The committee embraced the life course approach, which emphasizes the impact of an individual’s experiences throughout a lifetime—and across generations—on health outcomes (see Chapter 3). Given the multigenerational impacts of toxic stress, food and housing instability, chronic disease, and parental ill health on the health of children, all family members need access to health care services across the life course. Thus, this chapter highlights the many ways in which our current system represents a patchwork of services offered at different times in life (e.g., little or no continuity, intermittent insurance coverage, poor access to providers, eligibility for services for short periods of time) and how U.S. health care needs to be redesigned and rebuilt on a firmer foundation of care across the life course with added boosters during life junctures most critical to a child’s health. This chapter covers health care services delivered and
received during the preconception, prenatal, postpartum, and early childhood periods—junctures at which well-timed services can boost the odds for good health across the life course.

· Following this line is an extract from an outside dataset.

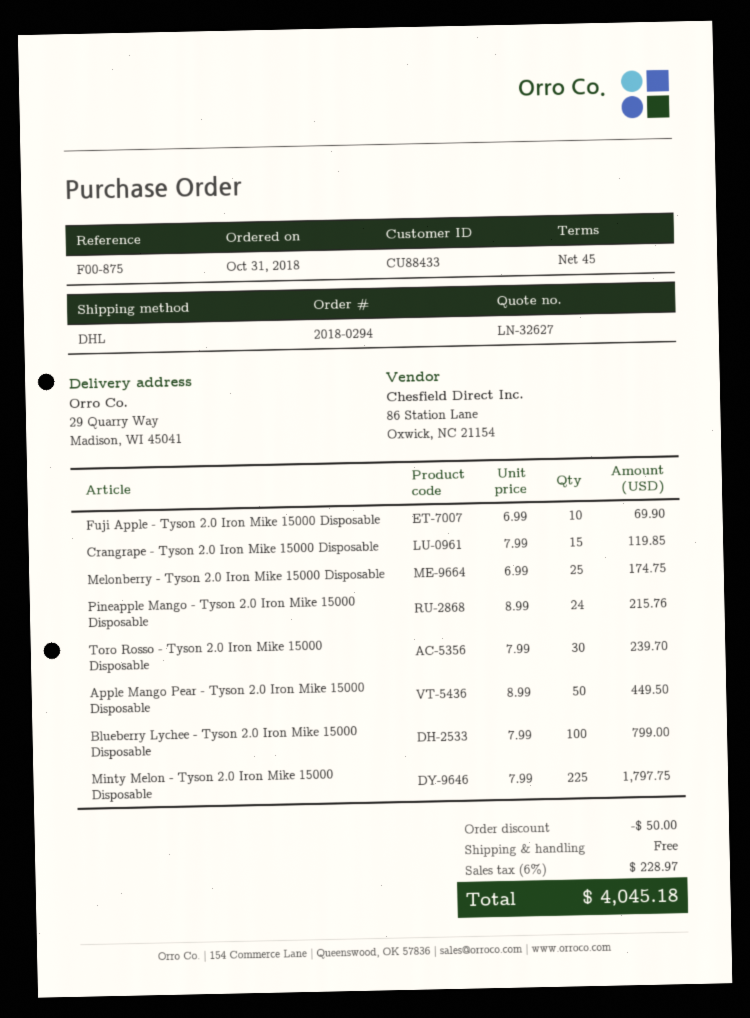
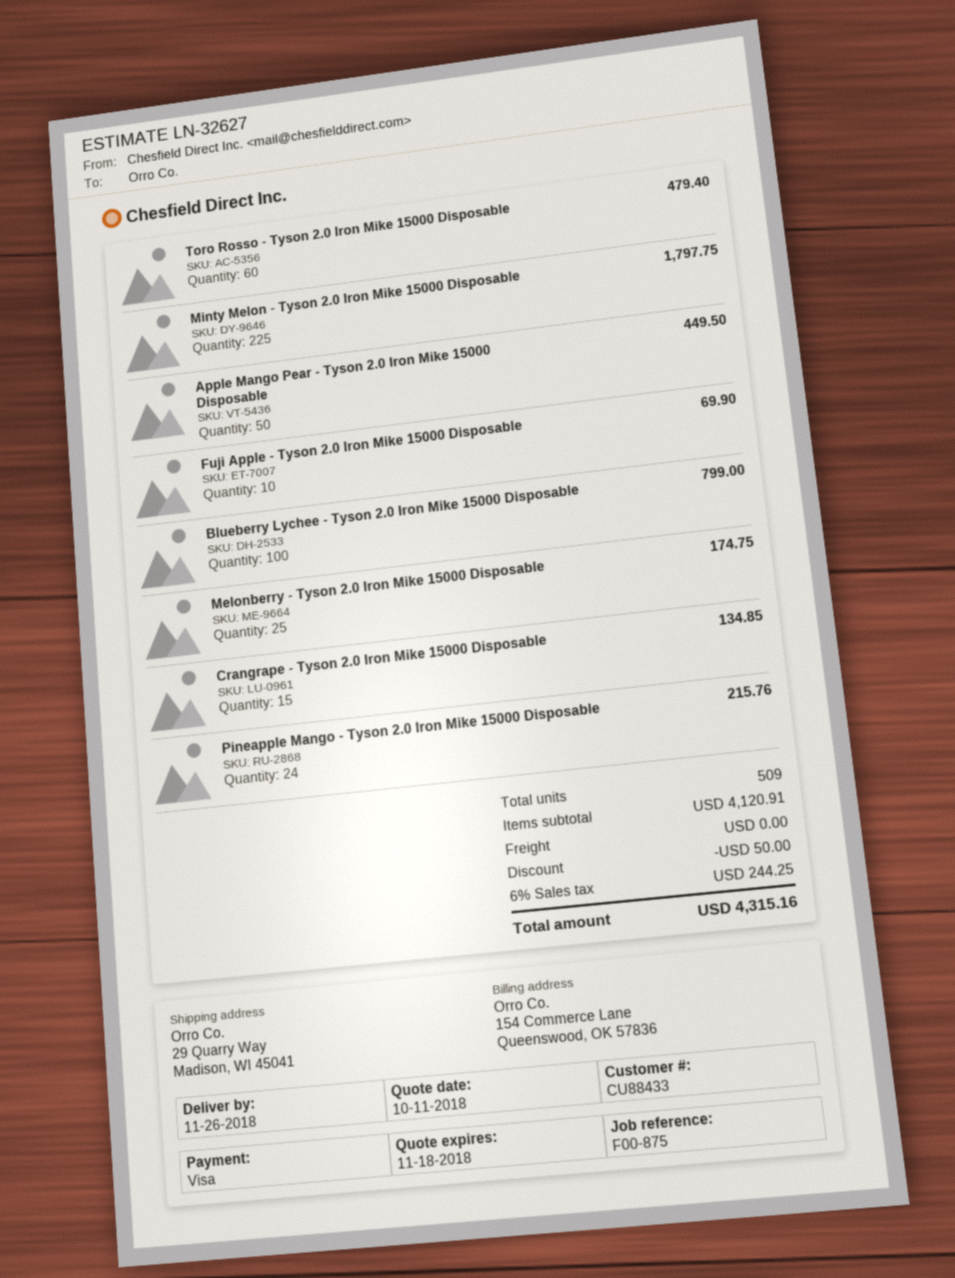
Crangrape - Tyson 2.0 Iron Mike 15000 Disposable: 15 for 119.85 -> 15 for 134.85
Toro Rosso - Tyson 2.0 Iron Mike 15000 Disposable: 30 for 239.70 -> 60 for 479.40
tax: 6% = 228.97 -> 6% = 244.25
total: 4045.18 -> 4315.16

This chapter generally focuses on health care provided by physicians, although there are many other practitioners that play an important role in the health care system during these life periods, such as nurses, nurse practitioners, nurse-midwives, doulas, social workers, specialized therapists, and mental health practitioners. However, given the scope of this report, the committee could not cover all of these in great detail. In addition, there are a number of forthcoming National Academies reports on topics related to this chapter, including the roles of other important practitioners. These include studies on the future of nursing 2020–2030, which has a focus on reducing health disparities and producing a culture of health1; assessing health outcomes by birth settings2; and integrating social needs care into the delivery of health care to improve the nation’s health.3 Finally, the 2019 National Academies report The Promise of Adolescence: Realizing Opportunity for All Youth (NASEM, 2019) covers topics not included here, such as sexual and reproductive health care for adolescents—including unintended pregnancy.
The health care system as a whole is robust and frequently interacts with children and their families by providing a nearly universal touchpoint with all women and children from the prenatal period to age 3, making it an important system through which to address health inequities. However, it is important to note that the health care system is not the main vehicle through which change should occur to address the SDOH, nor is it where additional funds should be funneled to do so. Rather, the health care system needs to be better leveraged to not only provide medical care but also address the SDOH (including barriers to access other than health insurance, such as lack of or inadequate transportation to medical visits, cost-sharing, and lack of culturally competent services) (Woolf, 2019). However, as noted above and described in detail below, the health care system does need to change to more systematically address the upstream causes of poor health and health inequities. To do so, the health care sector needs to engage and partner with other sectors to actively address the SDOH and find common solutions to meet the needs
1 For more information, see http://www.nationalacademies.org/hmd/Activities/Workforce/futureofnursing2030.aspx (accessed April 5, 2019).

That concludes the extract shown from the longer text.